Foi precisamente na Libéria que morreu um dos médicos que mais sabia sobre o vírus e estava empenhado na luta contra o ébola, mas que, nem mesmo com os seus conhecimentos, conseguiu escapar-lhe e morreu da infeção. As autoridades nacionais já o apelidaram de «herói nacional».

A restrição dos voos pode ter chegado tarde de mais. Surge agora o medo do vírus mortífero já se ter espalhado a mais países: Patrick Sawyer, de 40 anos, funcionário de topo das Finanças, de nacionalidade americana, mas descendente de liberianos, fez várias viagens na companhia aérea ASKY antes de morrer na Nigéria, vítima do ébola.
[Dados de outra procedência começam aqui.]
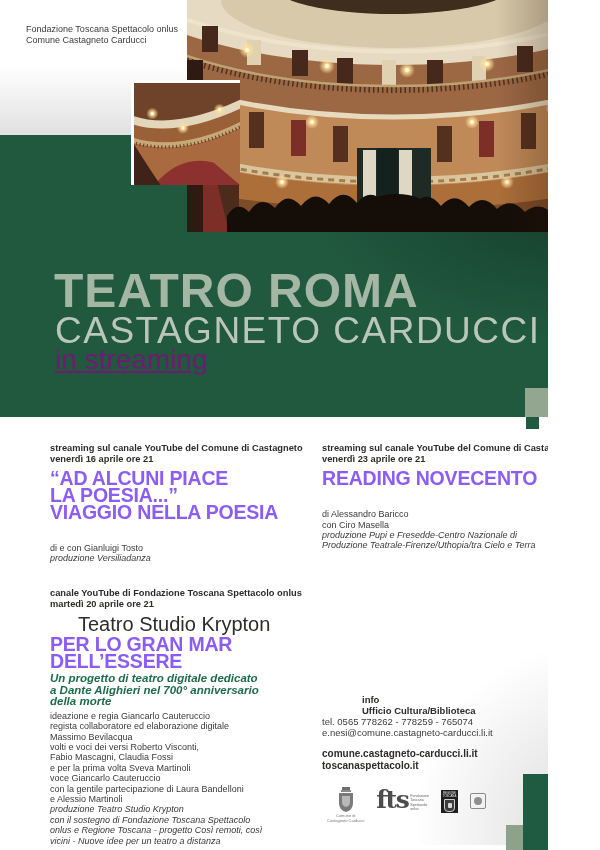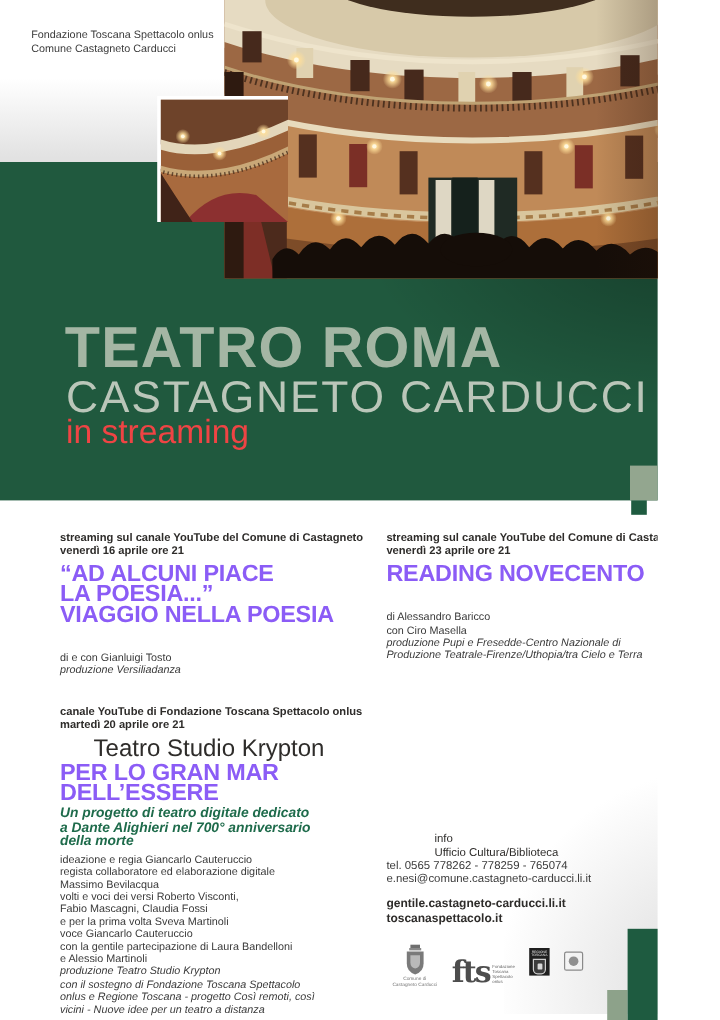"in streaming" .banner-tagline { color: #ef4444 -> #701a75; text-decoration: none -> underline }
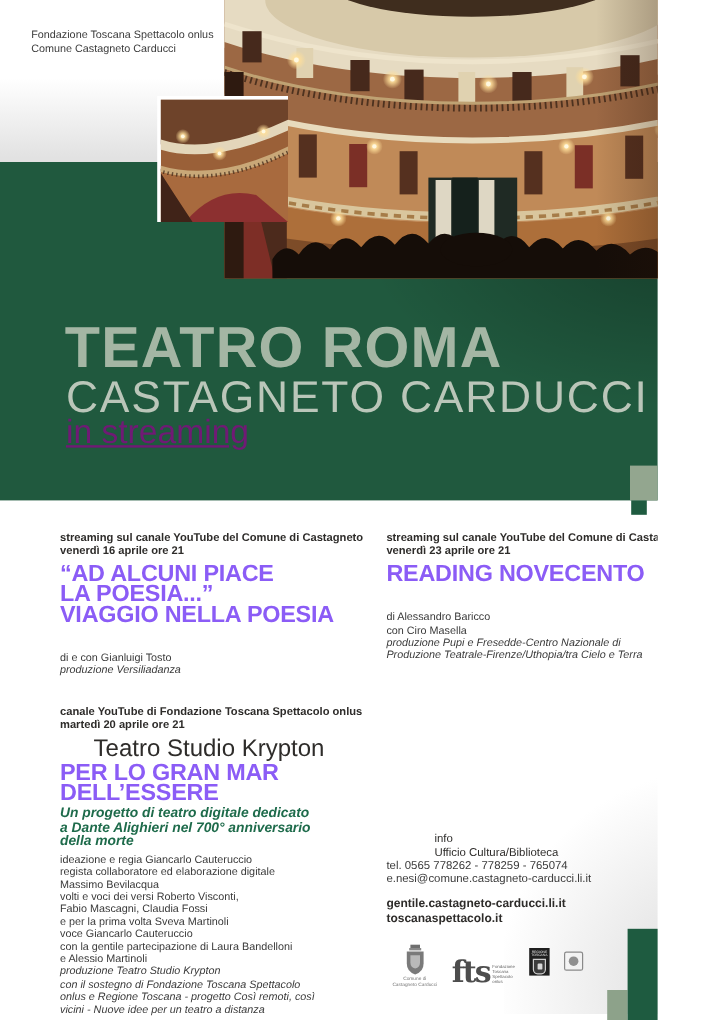"info" #info .b { font-weight: normal -> bold }
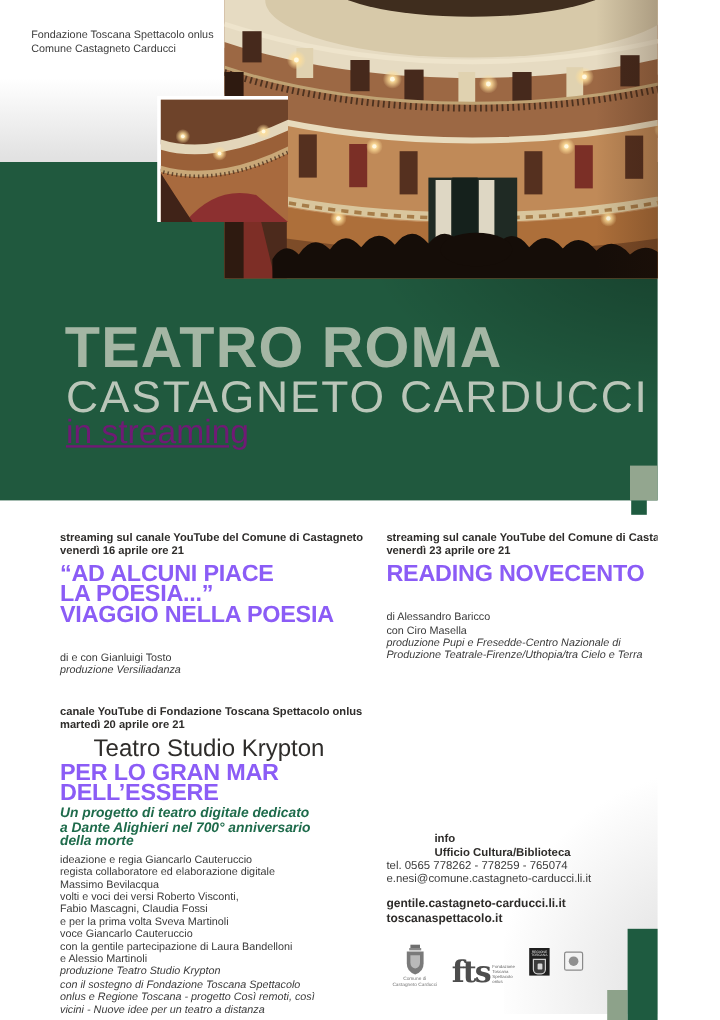"gentile.castagneto-carducci.li.it" div { text: gentile.castagneto-carducci.li.it -> comune.castagneto-carducci.li.it }
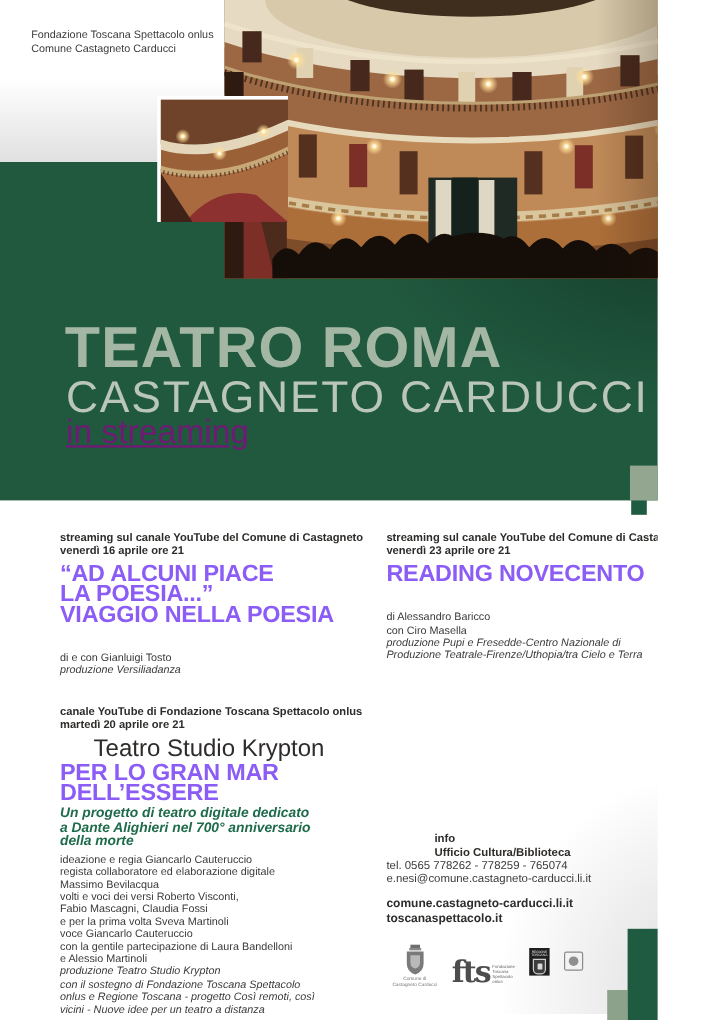"fts" .fts-wrap { align-items: center -> flex-end; margin-top: 12px -> 2px }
O homem apanhou um voo da Libéria para o Gana, daí para o Togo e acabou por morrer na sexta-feira na Nigéria, como noticia a Al-Jazeera. Também a sua irmã não resistiu à doença.

Até ao momento, a companhia aérea não exigia uma declaração médica aos seus passageiros para viajarem e não suspendeu os voos para a capital da Guiné, o terceiro país com mais infetados. No entanto, quem parte daquele país, passa por um rastreio médico, que inclui ver se tem febre ou outros sinais suspeitos.

A Direção-Geral de Saúde portuguesa emitiu um comunicado a tranquilizar a população, admitindo que o «risco» de contágio por cá «é muito baixo».